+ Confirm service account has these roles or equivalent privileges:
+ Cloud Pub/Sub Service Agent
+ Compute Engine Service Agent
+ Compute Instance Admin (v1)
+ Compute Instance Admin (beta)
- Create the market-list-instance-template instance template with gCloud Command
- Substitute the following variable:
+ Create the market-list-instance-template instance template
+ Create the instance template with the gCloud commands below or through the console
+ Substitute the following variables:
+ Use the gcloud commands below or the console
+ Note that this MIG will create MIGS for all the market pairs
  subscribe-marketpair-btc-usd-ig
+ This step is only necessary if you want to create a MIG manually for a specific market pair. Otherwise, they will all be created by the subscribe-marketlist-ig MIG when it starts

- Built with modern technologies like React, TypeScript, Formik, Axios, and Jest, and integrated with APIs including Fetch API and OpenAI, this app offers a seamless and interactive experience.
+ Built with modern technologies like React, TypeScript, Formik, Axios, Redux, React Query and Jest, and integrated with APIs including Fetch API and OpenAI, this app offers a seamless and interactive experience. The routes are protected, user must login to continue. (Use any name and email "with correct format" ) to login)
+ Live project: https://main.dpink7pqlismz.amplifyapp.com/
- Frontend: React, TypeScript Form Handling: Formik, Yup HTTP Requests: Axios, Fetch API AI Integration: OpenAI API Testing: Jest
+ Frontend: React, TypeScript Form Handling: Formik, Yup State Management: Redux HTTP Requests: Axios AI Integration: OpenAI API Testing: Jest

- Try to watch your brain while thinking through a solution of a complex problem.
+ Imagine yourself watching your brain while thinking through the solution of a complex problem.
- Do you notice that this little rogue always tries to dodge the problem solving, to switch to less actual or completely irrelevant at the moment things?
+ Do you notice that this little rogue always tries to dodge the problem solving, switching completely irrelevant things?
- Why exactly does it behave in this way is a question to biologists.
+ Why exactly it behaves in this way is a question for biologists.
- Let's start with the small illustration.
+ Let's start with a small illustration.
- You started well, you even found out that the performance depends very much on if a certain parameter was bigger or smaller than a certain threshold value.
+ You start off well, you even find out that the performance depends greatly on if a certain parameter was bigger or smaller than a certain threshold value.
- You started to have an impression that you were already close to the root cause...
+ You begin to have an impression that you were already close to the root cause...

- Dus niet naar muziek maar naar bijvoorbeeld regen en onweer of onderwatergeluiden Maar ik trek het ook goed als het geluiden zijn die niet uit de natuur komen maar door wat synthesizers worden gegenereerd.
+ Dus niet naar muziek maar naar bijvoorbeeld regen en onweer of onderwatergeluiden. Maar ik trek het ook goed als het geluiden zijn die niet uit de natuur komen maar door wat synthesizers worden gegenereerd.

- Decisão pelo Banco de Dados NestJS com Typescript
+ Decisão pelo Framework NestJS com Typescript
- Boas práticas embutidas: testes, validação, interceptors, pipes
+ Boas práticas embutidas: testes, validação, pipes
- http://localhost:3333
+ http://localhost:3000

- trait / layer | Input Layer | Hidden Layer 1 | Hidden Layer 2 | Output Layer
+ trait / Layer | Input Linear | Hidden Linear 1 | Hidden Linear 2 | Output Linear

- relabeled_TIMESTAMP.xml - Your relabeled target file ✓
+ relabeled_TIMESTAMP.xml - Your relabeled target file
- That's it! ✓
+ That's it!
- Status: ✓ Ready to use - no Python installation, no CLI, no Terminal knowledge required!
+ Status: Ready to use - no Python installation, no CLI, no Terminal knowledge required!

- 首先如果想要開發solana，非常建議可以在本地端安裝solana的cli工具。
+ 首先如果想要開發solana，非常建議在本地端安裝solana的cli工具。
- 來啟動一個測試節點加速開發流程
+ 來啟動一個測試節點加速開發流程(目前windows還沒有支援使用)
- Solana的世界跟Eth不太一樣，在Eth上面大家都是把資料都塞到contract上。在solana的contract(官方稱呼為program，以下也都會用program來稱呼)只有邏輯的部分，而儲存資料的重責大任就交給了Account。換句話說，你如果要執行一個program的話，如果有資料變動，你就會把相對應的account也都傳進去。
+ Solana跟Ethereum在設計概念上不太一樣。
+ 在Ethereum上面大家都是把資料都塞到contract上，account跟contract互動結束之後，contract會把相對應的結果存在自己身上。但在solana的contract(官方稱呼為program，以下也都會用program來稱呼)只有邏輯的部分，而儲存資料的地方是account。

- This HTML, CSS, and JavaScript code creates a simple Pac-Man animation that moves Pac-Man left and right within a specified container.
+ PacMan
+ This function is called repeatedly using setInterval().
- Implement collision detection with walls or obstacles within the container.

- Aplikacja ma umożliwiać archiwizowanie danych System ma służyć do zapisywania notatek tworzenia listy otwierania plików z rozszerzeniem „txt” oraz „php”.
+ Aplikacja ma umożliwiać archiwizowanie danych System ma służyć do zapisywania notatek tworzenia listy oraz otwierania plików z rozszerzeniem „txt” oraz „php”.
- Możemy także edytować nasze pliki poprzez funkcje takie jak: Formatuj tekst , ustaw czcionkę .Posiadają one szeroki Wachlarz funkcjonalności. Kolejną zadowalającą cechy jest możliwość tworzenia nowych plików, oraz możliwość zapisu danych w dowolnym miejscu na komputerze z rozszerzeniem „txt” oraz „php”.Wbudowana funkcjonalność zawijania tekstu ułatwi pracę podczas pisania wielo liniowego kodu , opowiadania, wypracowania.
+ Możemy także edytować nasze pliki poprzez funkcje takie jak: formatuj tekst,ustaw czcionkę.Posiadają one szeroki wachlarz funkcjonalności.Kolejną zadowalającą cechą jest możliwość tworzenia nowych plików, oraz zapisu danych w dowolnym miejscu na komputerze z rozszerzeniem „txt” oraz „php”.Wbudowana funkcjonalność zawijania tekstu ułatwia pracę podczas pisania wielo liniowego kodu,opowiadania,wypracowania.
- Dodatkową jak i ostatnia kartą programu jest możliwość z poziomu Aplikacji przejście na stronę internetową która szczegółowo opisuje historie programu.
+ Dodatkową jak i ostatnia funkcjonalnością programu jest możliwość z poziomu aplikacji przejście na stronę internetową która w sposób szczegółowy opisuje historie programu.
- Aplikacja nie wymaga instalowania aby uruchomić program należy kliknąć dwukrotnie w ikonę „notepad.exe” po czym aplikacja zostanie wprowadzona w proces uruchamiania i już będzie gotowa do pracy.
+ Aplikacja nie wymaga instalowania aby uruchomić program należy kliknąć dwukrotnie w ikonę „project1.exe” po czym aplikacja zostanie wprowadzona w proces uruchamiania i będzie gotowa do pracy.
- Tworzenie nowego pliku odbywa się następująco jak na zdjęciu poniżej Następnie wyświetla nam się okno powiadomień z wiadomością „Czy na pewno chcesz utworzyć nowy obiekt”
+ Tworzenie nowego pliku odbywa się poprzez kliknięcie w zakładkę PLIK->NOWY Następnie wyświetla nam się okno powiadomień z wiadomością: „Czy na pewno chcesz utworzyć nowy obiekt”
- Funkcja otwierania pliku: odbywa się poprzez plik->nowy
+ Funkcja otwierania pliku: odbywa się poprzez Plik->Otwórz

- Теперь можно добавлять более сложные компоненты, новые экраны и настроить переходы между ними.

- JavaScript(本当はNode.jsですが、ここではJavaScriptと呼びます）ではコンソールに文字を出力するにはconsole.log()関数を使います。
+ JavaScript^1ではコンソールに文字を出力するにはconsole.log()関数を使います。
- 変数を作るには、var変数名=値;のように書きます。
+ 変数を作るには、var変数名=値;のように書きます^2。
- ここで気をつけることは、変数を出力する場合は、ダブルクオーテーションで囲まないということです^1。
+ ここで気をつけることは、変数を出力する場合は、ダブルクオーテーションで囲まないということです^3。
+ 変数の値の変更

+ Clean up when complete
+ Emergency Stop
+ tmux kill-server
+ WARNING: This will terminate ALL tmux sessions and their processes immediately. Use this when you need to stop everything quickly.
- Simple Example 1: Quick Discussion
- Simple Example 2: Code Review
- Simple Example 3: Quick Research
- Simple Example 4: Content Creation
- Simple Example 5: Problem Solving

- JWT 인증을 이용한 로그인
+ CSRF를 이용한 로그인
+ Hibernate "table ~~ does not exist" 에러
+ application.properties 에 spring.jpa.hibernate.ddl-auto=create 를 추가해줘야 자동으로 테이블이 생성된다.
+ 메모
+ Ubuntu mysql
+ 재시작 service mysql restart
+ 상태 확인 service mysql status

....................

▸ **Work instruction**:
Set down verbatim only the lines between the start of the data above and the line with "- Do you notice", both boundaries included.

▸ **The completed task**:
+ Confirm service account has these roles or equivalent privileges:
+ Cloud Pub/Sub Service Agent
+ Compute Engine Service Agent
+ Compute Instance Admin (v1)
+ Compute Instance Admin (beta)
- Create the market-list-instance-template instance template with gCloud Command
- Substitute the following variable:
+ Create the market-list-instance-template instance template
+ Create the instance template with the gCloud commands below or through the console
+ Substitute the following variables:
+ Use the gcloud commands below or the console
+ Note that this MIG will create MIGS for all the market pairs
  subscribe-marketpair-btc-usd-ig
+ This step is only necessary if you want to create a MIG manually for a specific market pair. Otherwise, they will all be created by the subscribe-marketlist-ig MIG when it starts

- Built with modern technologies like React, TypeScript, Formik, Axios, and Jest, and integrated with APIs including Fetch API and OpenAI, this app offers a seamless and interactive experience.
+ Built with modern technologies like React, TypeScript, Formik, Axios, Redux, React Query and Jest, and integrated with APIs including Fetch API and OpenAI, this app offers a seamless and interactive experience. The routes are protected, user must login to continue. (Use any name and email "with correct format" ) to login)
+ Live project: https://main.dpink7pqlismz.amplifyapp.com/
- Frontend: React, TypeScript Form Handling: Formik, Yup HTTP Requests: Axios, Fetch API AI Integration: OpenAI API Testing: Jest
+ Frontend: React, TypeScript Form Handling: Formik, Yup State Management: Redux HTTP Requests: Axios AI Integration: OpenAI API Testing: Jest

- Try to watch your brain while thinking through a solution of a complex problem.
+ Imagine yourself watching your brain while thinking through the solution of a complex problem.
- Do you notice that this little rogue always tries to dodge the problem solving, to switch to less actual or completely irrelevant at the moment things?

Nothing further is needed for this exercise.